The Problem With 16-Team Superconferences & The Pac-16

[Note by Bud Elliott, 06/26/12 1:56 PM EDT: The following article is courtesy of my good friend Jon Willis.]

With all the talk of Florida State and Clemson joining the Big 12, as well as the Big 12 and SEC agreeing to play a bowl game between their conference champions starting in 2014, speculation has been rife that these moves are indicative of a move to having four sixteen team superconferences that will bring about a four team playoff. At this point, the presumptive superconferences are the SEC, Big 10, Big 12, and Pac 12, but while expanding to sixteen teams can be relatively easy with the SEC, the Big 10, and Big 12 it is a much different story for the Pac 12. Unlike the other conferences, geography makes expansion to 16 teams extremely difficult for the Pac 12.

BYU is the most logical case for expansion because of the school's market, location, and relatively strong academic reputation (#71 in the nation per the latest US News and World Report rankings). However, the private institutions of the conference have major reservations about BYU because of its Mormon background and its refusal to play games on Sundays. It's rumored that Stanford, California, and USC would block admission to the conference so the Cougars are not a possibility to join the Pac 12 at this juncture.

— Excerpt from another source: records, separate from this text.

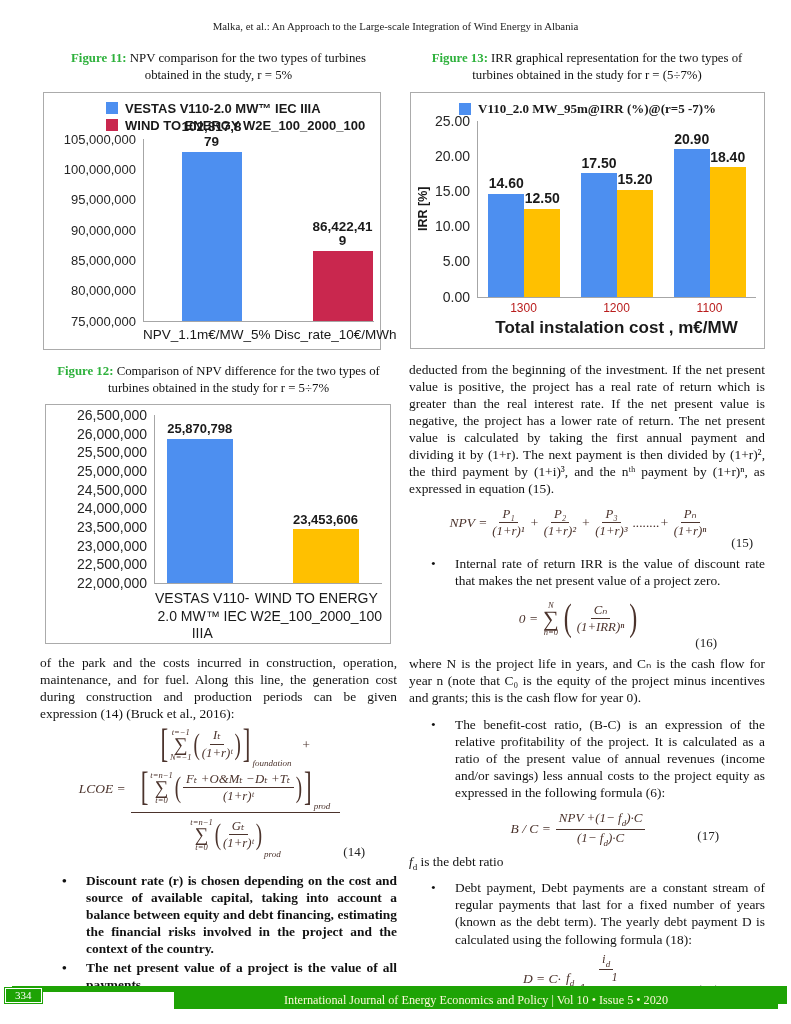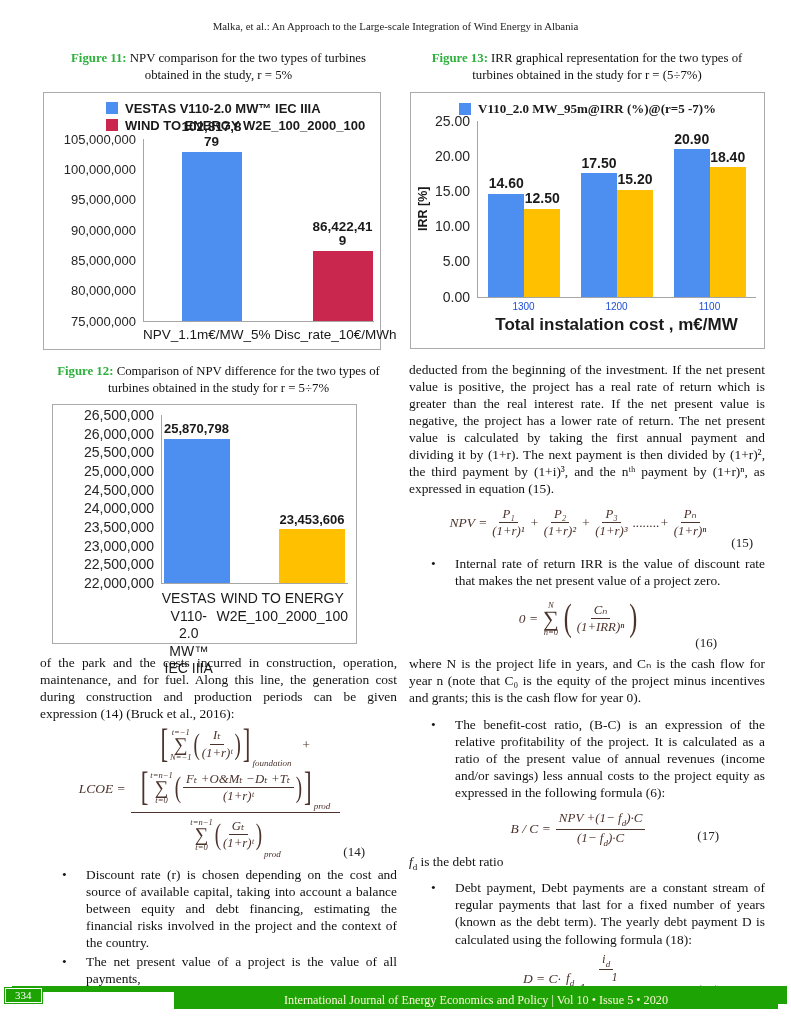--- a/index.html
+++ b/index.html
@@ -71,7 +71,7 @@
   .f13 .bar{width:36px;}
   .f13 .datalabel{font-size:14px;width:48px;margin:0 -6px 2px;}
   .f13 .xticks{margin-left:62px;display:flex;padding-top:3px;}
-  .f13 .xticks span{flex:1;text-align:center;font-size:10px;font-weight:500;color:#1d4ed8;}
+  .f13 .xticks span{flex:1;text-align:center;font-size:12px;font-weight:500;color:#b91c1c;}
   .f13 .xtitle{margin-left:62px;text-align:center;font-size:17px;font-weight:700;color:#1a1a1a;padding-top:3px;}
 
   

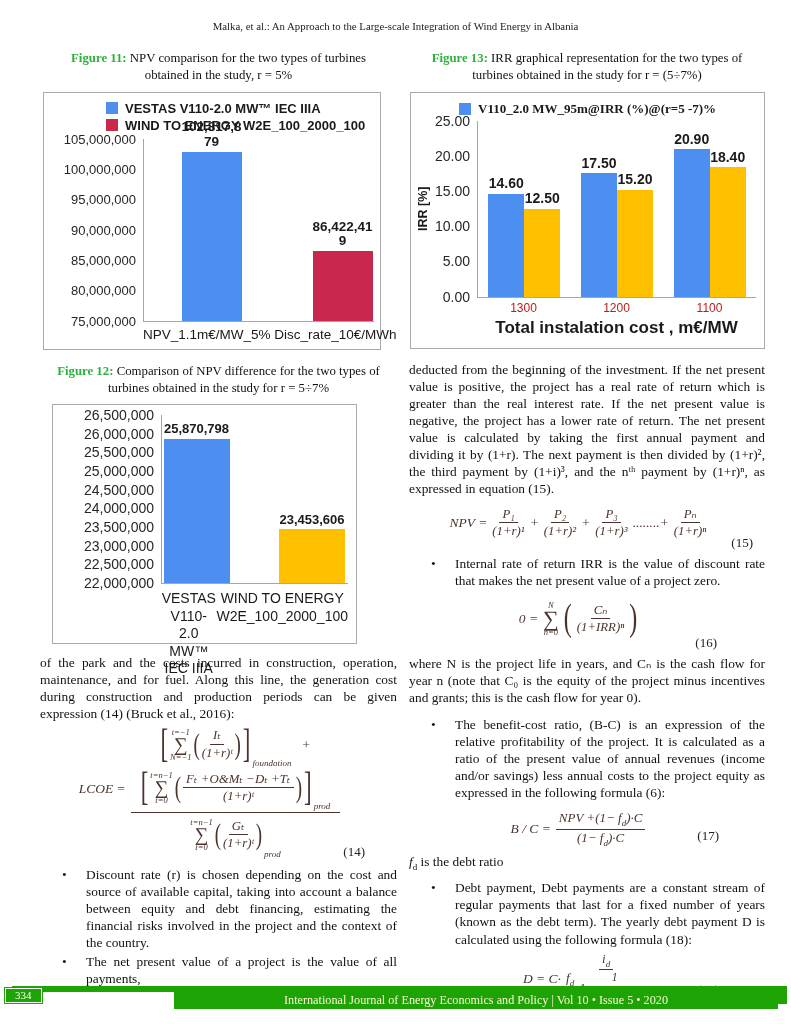--- a/index.html
+++ b/index.html
@@ -18,7 +18,7 @@
   .chartbox{border:1.5px solid #ababab;background:#fff;box-sizing:border-box;
             font-family:"Liberation Sans",sans-serif;color:#262626;}
   .f11{width:338px;height:258px;margin-left:3px;padding:8px 6px 6px 4px;}
-  .f12{width:305px;height:240px;margin-left:12px;padding:10px 8px 6px 4px;}
+  .f12{width:346px;height:240px;margin-left:5px;padding:10px 8px 6px 4px;}
   .f13{width:355px;height:257px;margin-left:1px;padding:8px 8px 6px 4px;}
 
   .legend{display:flex;flex-direction:column;gap:2px;margin:0 0 6px 58px;}

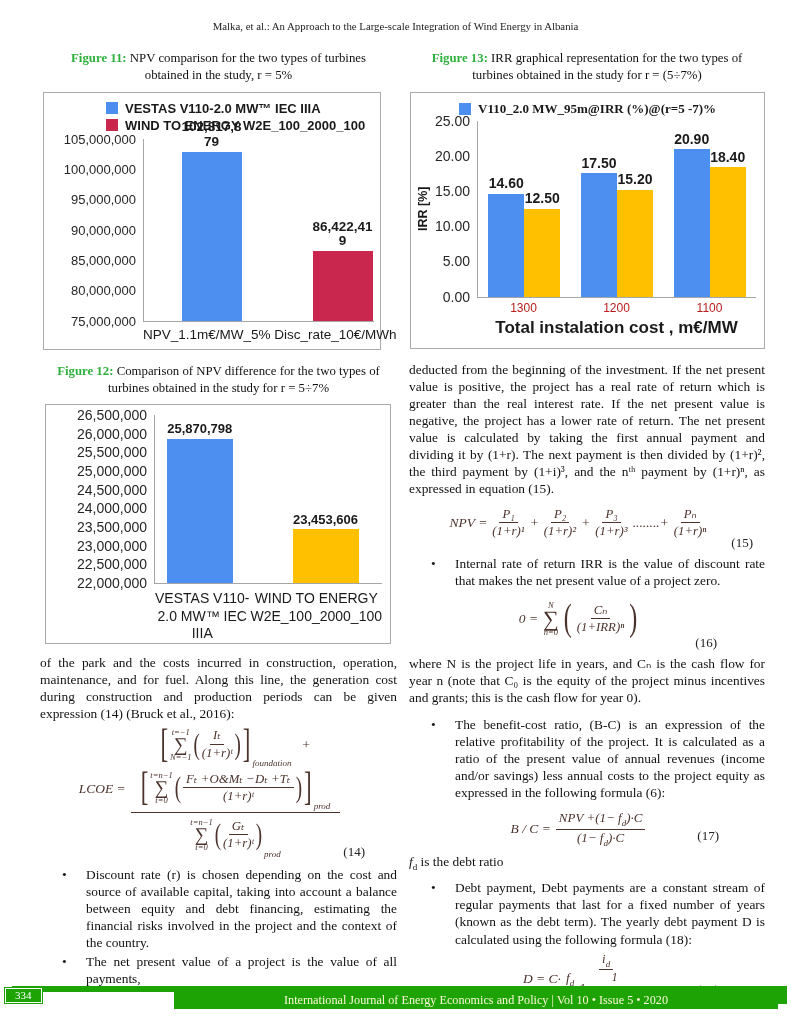--- a/index.html
+++ b/index.html
@@ -270,7 +270,7 @@
         <span class="eqnum">(14)</span>
       </div>
 
-      <ul class="blist" style="margin-top:14px;">
+      <ul class="blist" style="margin-top:20px;font-weight:bold;">
         <li>Discount rate (r) is chosen depending on the cost and source of available capital, taking into account a balance between equity and debt financing, estimating the financial risks involved in the project and the context of the country.</li>
         <li>The net present value of a project is the value of all payments,</li>
       </ul>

Boise State would love an invite to the Pac 12, but this is another school that doesn't make sense for the Pac 12 to add at this time. Much like the Big 10, the Pac 12 sees itself as having strong academics (Arizona State notwithstanding) and Boise State's academics are woefully insufficient for acceptance to the Pac 12. Even if its academics were acceptable, there are concerns about whether the university has a large enough following to bring additional market share to the conference. Boise's television market is only the 112th biggest football market nationally and there are no large markets around it too help bring in eyeballs.

So what's the Pac 12 to do? In the conference's dream scenario, they would add Texas, Texas Tech, Oklahoma, and Oklahoma State but those schools are locked into the Big 12 for at least six more years due to their current TV deal. That means that if superconferences are inevitable, either the Pac-16 will either be forced to cobble together castoffs from the Big East and ACC creating a possible travel nightmare, or lower their standards drastically in adding members that are a better geographic fit. If the Pac 12 does become the Pac 16 and adds four teams across the country, it could create a pod system to help ease travel costs for non-revenue sports. Constant west coast to east coast swings would be impractical so unbalanced scheduling would be discussed in helping create such a move. The only thing that's certain is that adding four more teams to the Pac 12 in the foreseeable future would create some real logistical problems.